Втроем знакомая Валерия, попросившая сопровождать ее в Старый Крым, Валерий и я идем берегом к автобусу чьей-то базы, едущему в Старый Крым. Я счастлива я везу Жене такой подарок! Поэта (поэту, ей!), чудного юношу, ласкового и светлого как ангел, светлого в такой темноте оперения бровей, глаз и волос! (Черпаю из будущего доказательство чужим глазом и словом: полгода спустя писавшая его художница[57]: «Черты его очень резки и в то же время нежны, это очень затрудняет писать его» Я применю это определенье к себе, и в тени его мне будет привольней, благословенней пытаться рассказать об этой вошедшей в сердце душе. Но, должно быть, в тени светлой этой души я ехала все километры Коктебель Старый Крым, потому что не помню ни холмов, ни дорог, ни нашей мешавшей, конечно, мне, нашей спутницы, вовлекавшей его в некое дело, имевшее быть в Старом Крыму, дело спорное, сомнительное, но казавшееся сперва и хорошим. (Мы с Женей, только опомнясь, оставшись вдвоем, поняли, что религиозность этой выдумки сомнительна, и сколько было сил в нас воспротивились ей.) Но в тот день я видела только что-то фальшивое в лице едущей с нами женщины, но в свете души Валерика был радостен путь вместе и к Жене едем! Мы молча улыбались друг другу, мне было нисколько лет
Наша спутница рассталась с нами при самом въезде в Старый Крым, у автобусной станции. Мы летели к Жене почти наугад, рискуя ошибкой в выборе улиц, радуясь и смеясь, как дети. И вот уже узнанный угол дом, сад, наша калитка, где я прожила у Жени шесть дней у ее прелестной шестидесятилетней хозяйки Лизы[58], красивой и умной, любящей кошек и книги, полюбившей Женю, меня сейчас вместе с Женей полюбит Валерика! Он нам будет читать стихи В новом волшебстве, подаренном Жизнью за что? ни за что, как Подарок! (или за долгую тоску приблизительных дружб такое вдруг озарение юность и нежность, поэтический дар, счастье бессловесного пониманья, страсти к слову, к цветаевскому, поклоненья Марине, восхищенное одобрение моей прозы (66 год, «Новый Мир»)[59] с сыном? мало! с внуком? по возрасту так, но совсем непохоже с Братом, сияющим вот уже третий день. Врываюсь в сад к Лизе и Жене, к водовороту кошек, к лающему танцу цепной Наки и по ступенькам крыльца в низенький бедненький коридорчик окнами в сливы и яблоки, к чайному, кизиловому, ореховому, хлеб, масло, сыр, яблоки, доброму их столу и уж не двое нас, а четверо (люди), шестеро (зверье) семеро я забыла Жука, сына Наки (радостно валит с ног) и, может быть, придет наш Андрей[60], еще ангел, синеглазый, Божий, старше Валерика.

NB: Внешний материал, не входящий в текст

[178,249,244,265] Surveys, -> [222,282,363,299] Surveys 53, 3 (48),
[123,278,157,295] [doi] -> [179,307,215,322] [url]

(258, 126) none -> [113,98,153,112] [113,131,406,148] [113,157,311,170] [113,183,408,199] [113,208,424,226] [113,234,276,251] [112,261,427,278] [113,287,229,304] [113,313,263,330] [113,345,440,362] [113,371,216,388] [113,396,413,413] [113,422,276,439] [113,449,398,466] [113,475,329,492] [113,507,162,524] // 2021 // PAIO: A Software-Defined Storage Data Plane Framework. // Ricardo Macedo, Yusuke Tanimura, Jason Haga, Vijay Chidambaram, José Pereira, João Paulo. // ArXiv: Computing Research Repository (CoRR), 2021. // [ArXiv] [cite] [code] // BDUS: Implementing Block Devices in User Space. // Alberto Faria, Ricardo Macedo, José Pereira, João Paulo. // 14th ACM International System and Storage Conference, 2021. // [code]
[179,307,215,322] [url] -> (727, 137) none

В этом маленьком раю мы прожили до ночи. Андрей не пришел, остался в «Светлом Проэкте», мы их подарим друг другу Андрей ведь тоже Поэт, и какой! Философский, волшебный. Мы устроили Валерика ночевать у внезапно зашедшего чудачка и немножко озорника Виталика[61], Жениного названного внука, у его бабушки, в ореховом и виноградном саду на пути от нас к автостанции.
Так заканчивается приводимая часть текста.